- THE PROBLEM -
Write out the lines below exactly, beginning at the one with "height: 36px ->" and stopping after the one with "text-align: none ->"; the pictures are not copied.

- GIVEN RECORDS -
+ + + + +
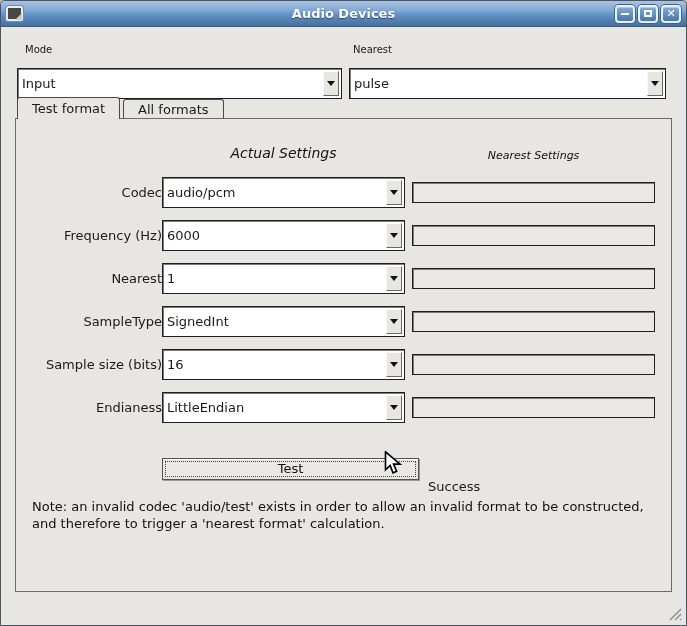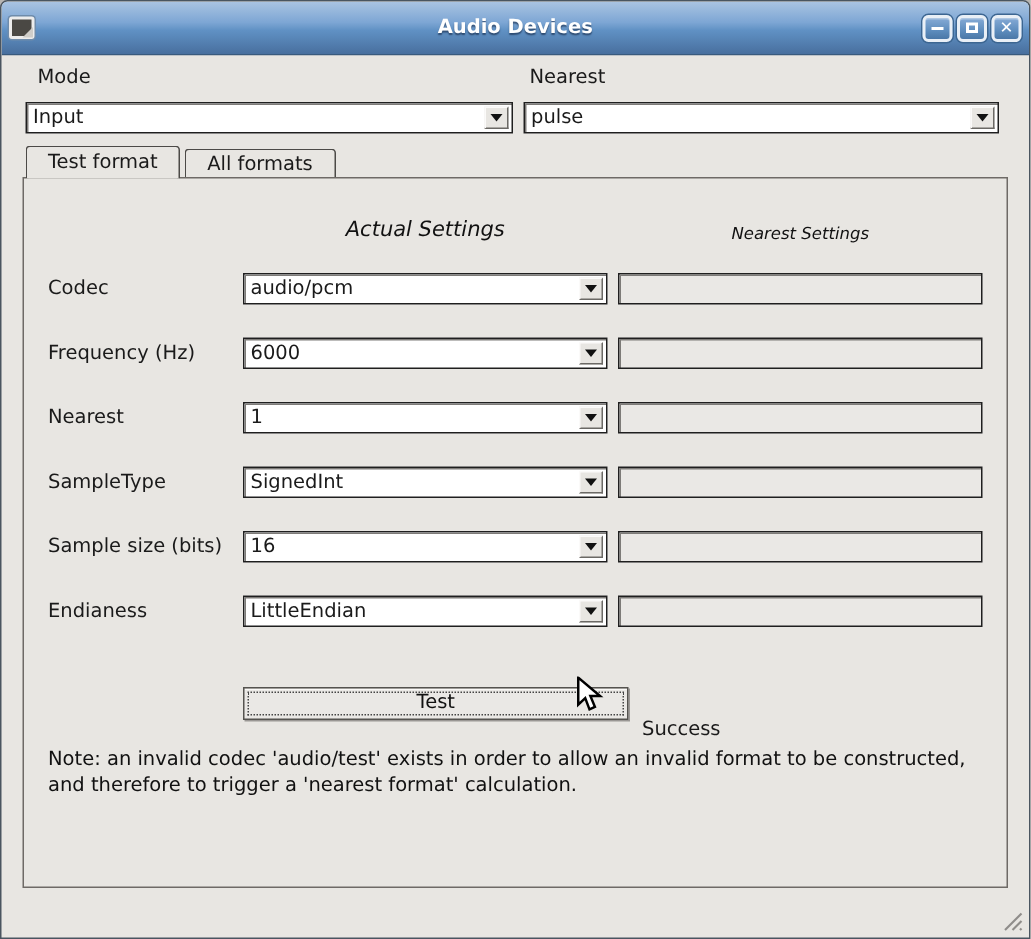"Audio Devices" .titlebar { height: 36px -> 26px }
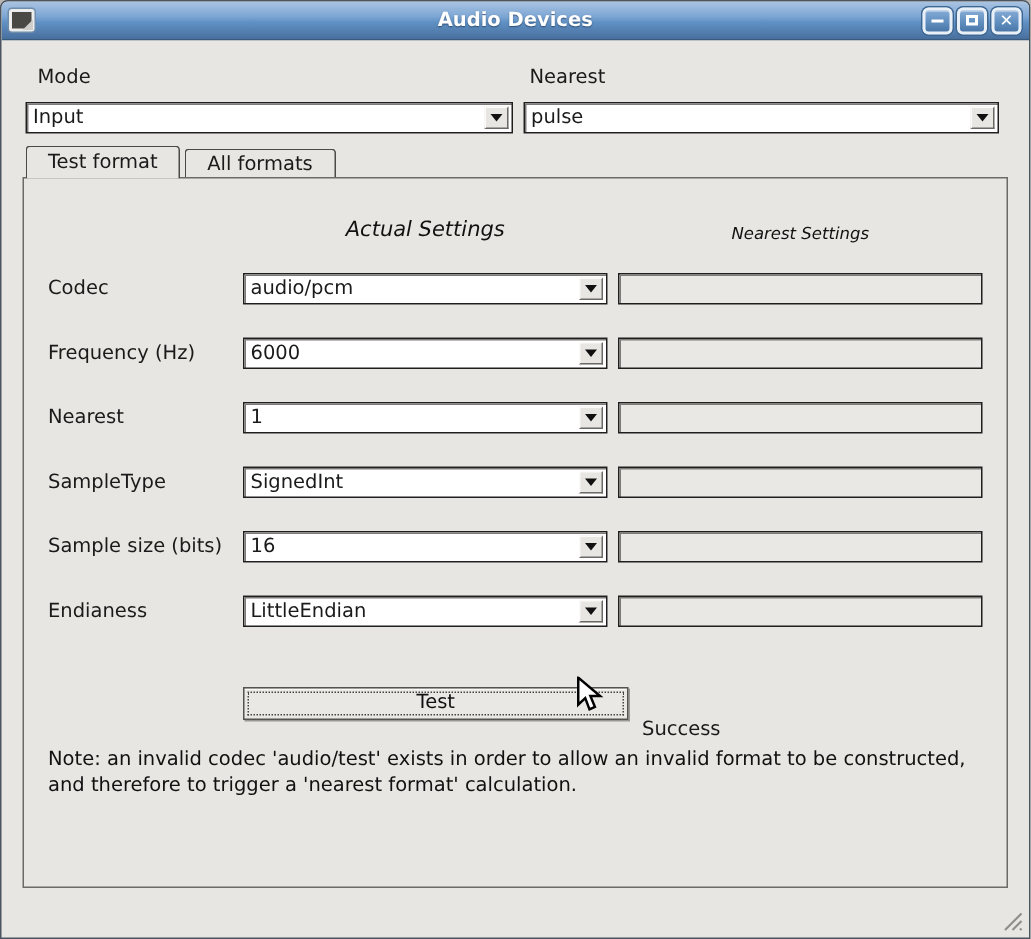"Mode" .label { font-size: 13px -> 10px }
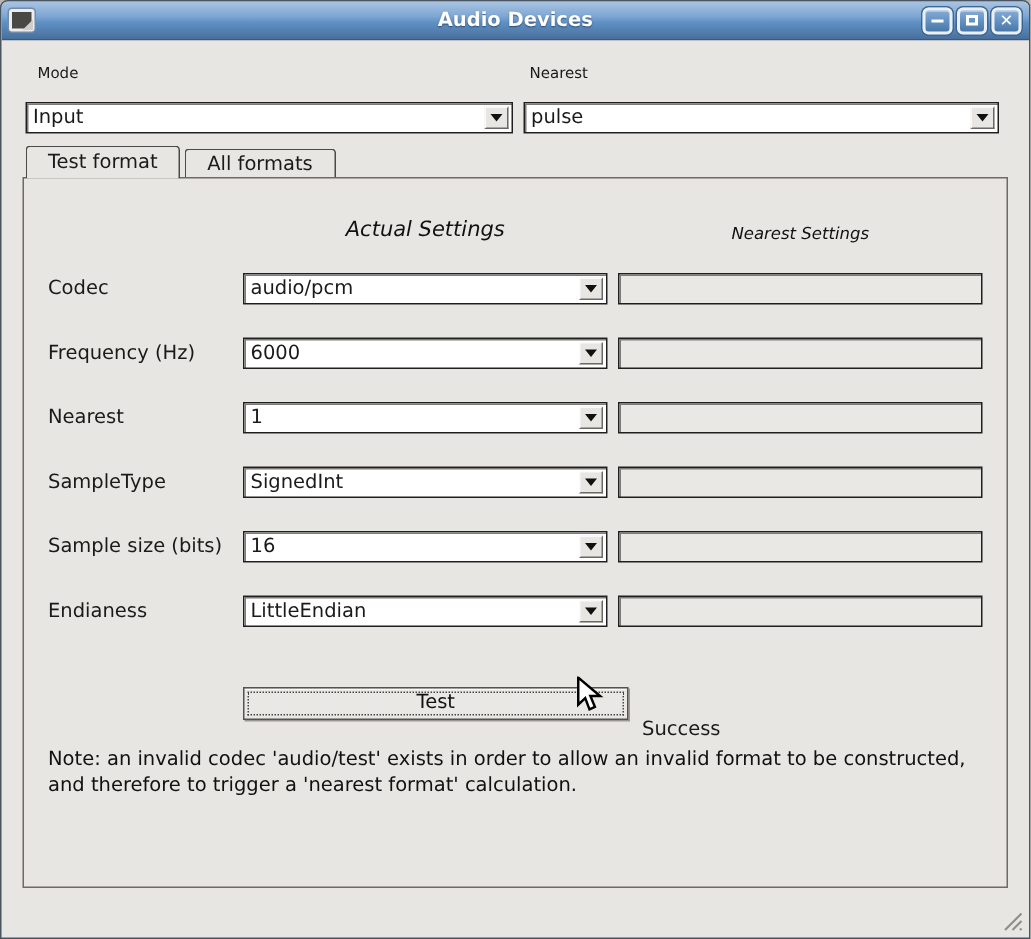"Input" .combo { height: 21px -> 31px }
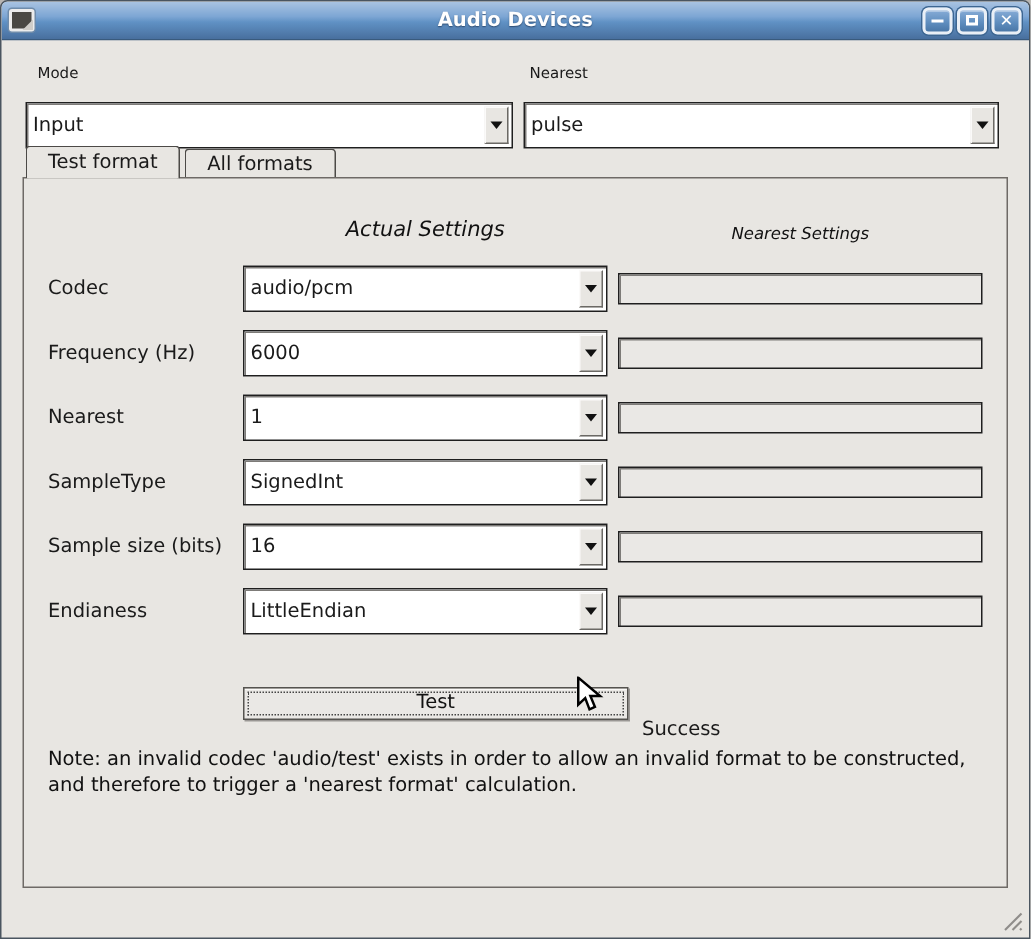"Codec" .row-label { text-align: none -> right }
+ + + + +
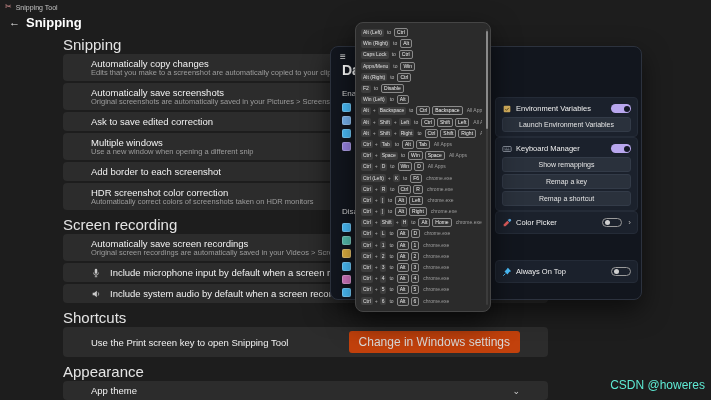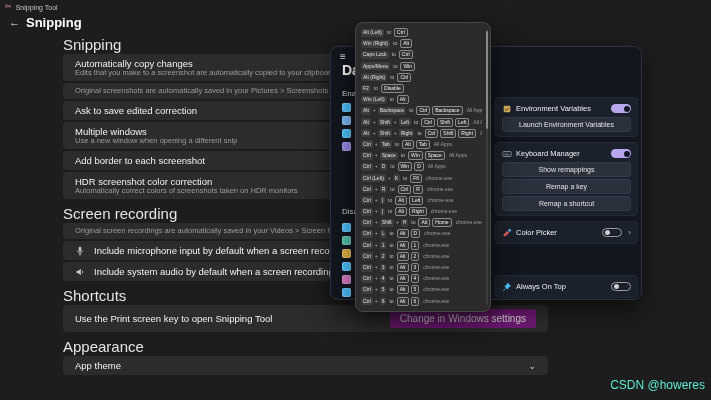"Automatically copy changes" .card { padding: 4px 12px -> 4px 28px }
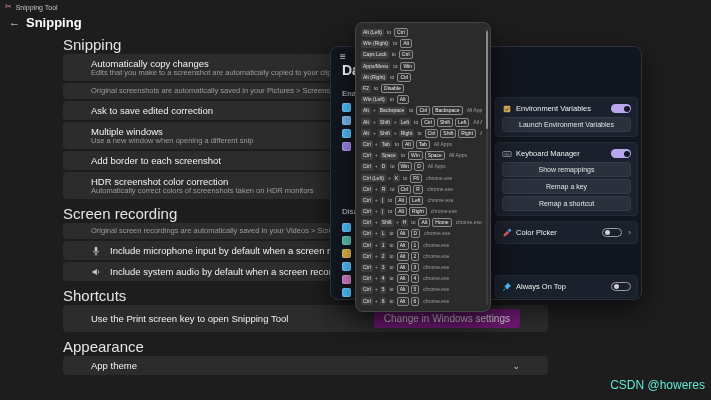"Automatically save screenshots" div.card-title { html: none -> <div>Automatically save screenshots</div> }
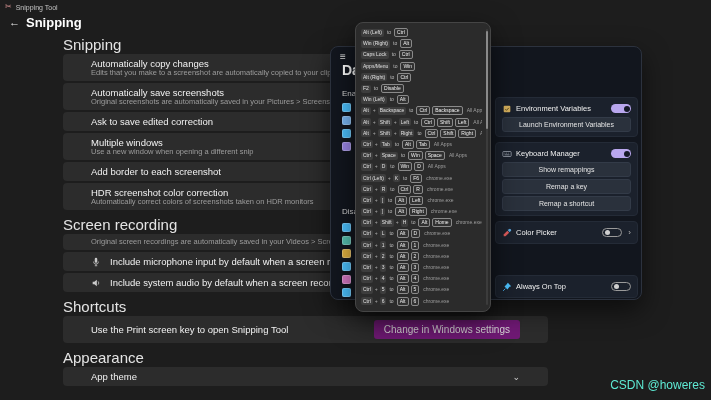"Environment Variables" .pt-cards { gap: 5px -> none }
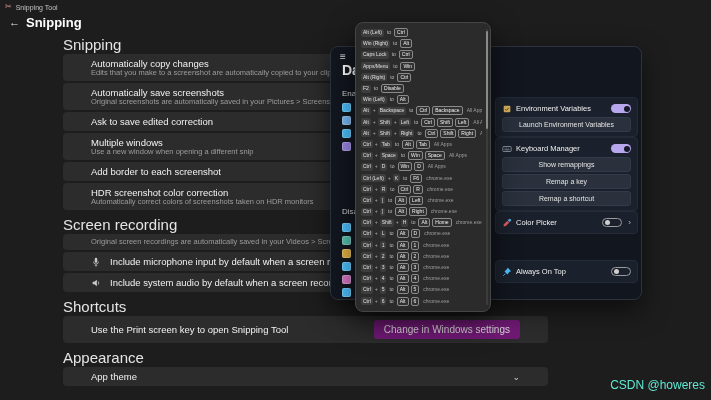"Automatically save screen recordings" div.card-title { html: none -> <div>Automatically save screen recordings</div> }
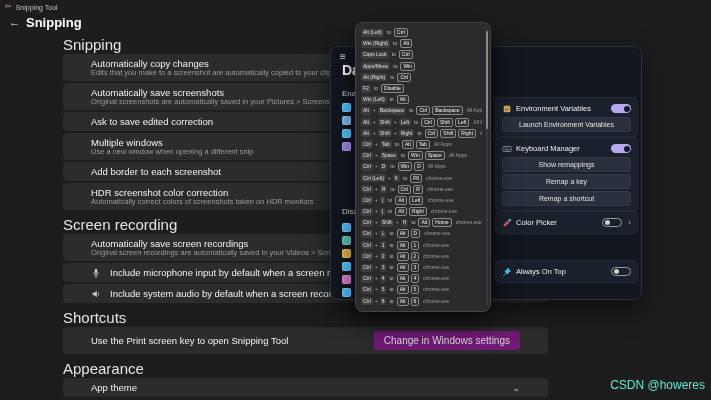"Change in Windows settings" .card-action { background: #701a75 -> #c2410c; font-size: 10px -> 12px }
+ + + + +
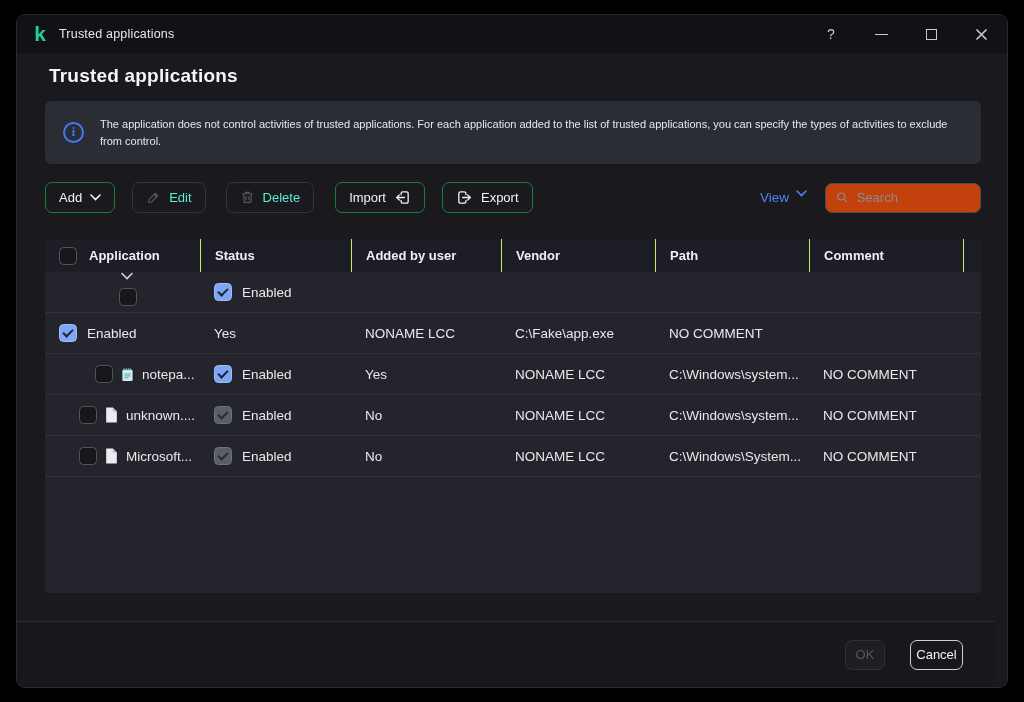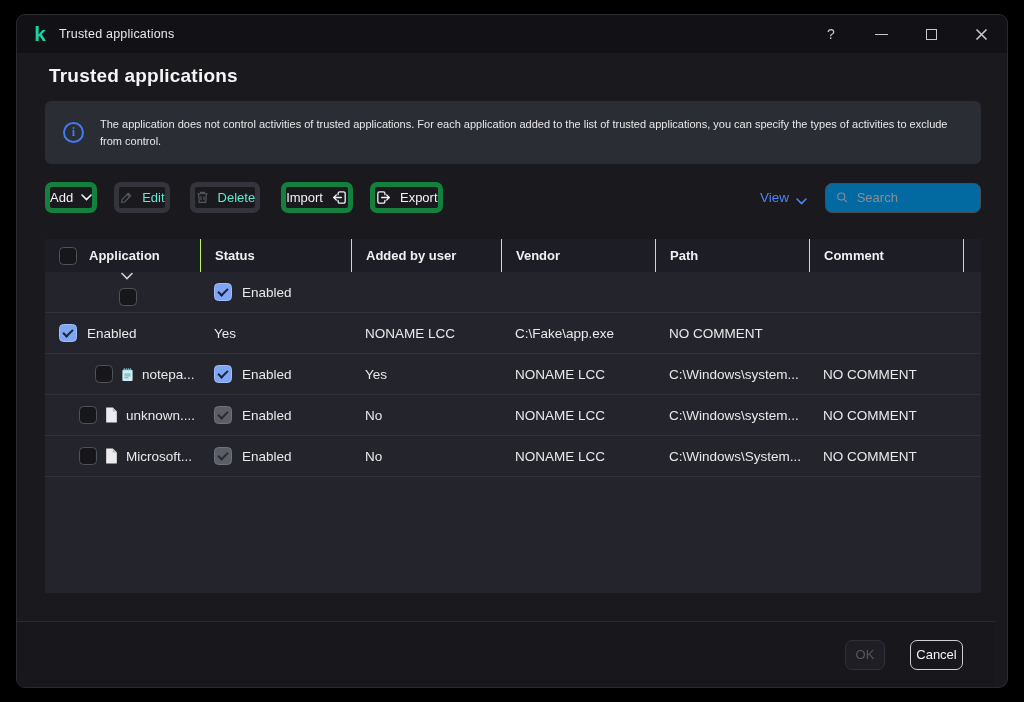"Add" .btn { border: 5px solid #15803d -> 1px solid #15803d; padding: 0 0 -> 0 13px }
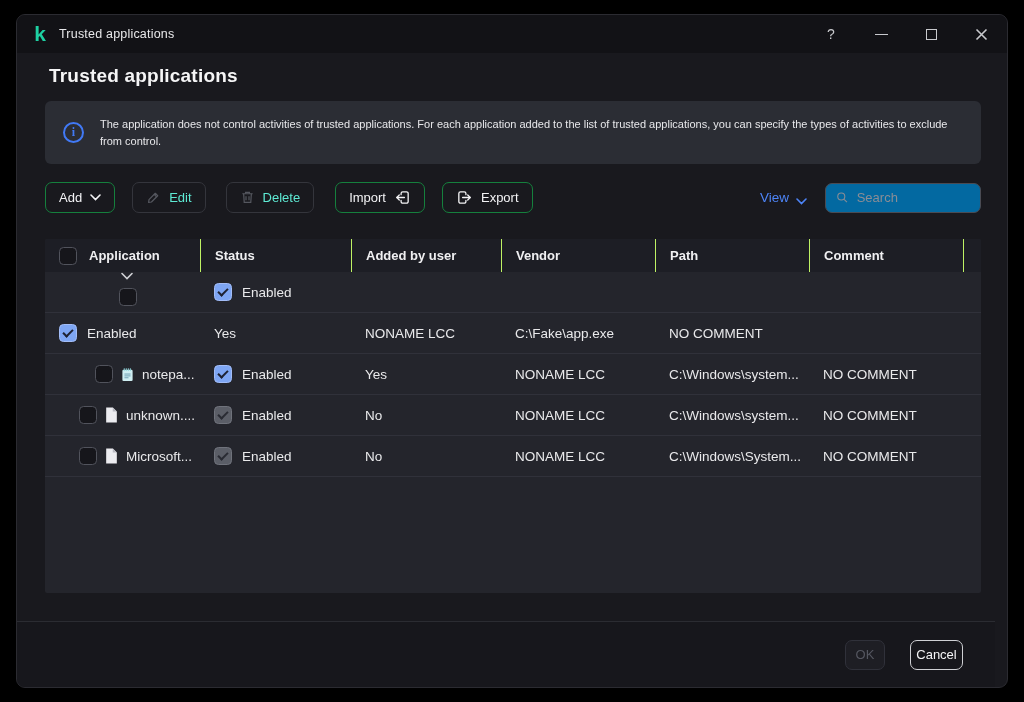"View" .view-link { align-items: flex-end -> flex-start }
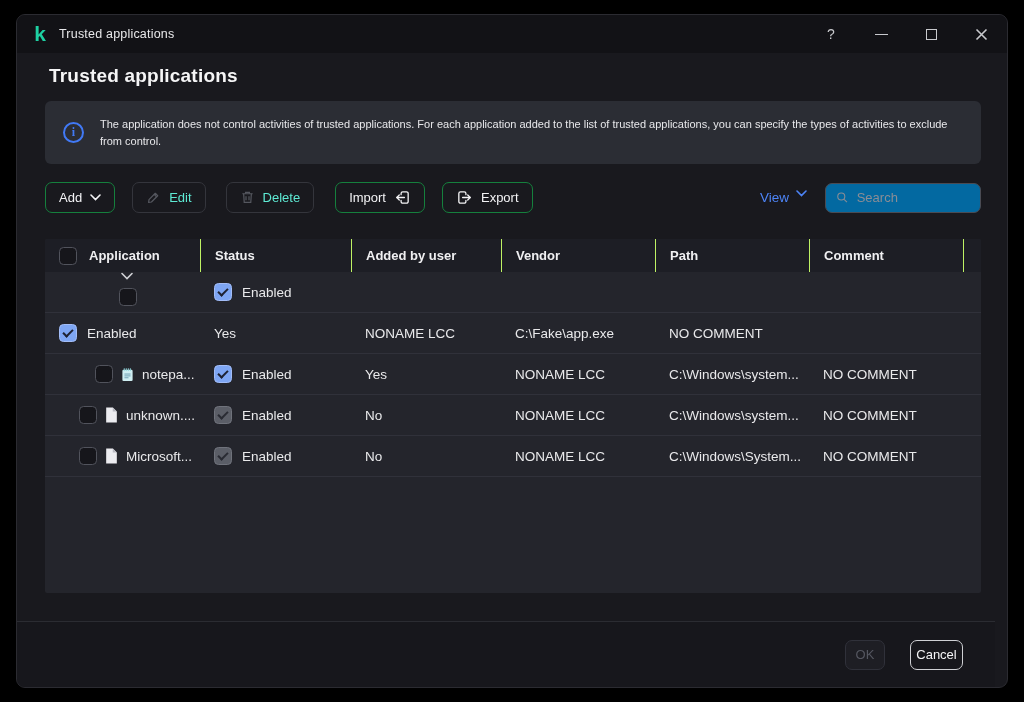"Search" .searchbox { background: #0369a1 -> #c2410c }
+ + + + +
- RESULT FOR THIS TASK -
"Audio Devices" .titlebar { height: 36px -> 26px }
"Mode" .label { font-size: 13px -> 10px }
"Input" .combo { height: 21px -> 31px }
"Codec" .row-label { text-align: none -> right }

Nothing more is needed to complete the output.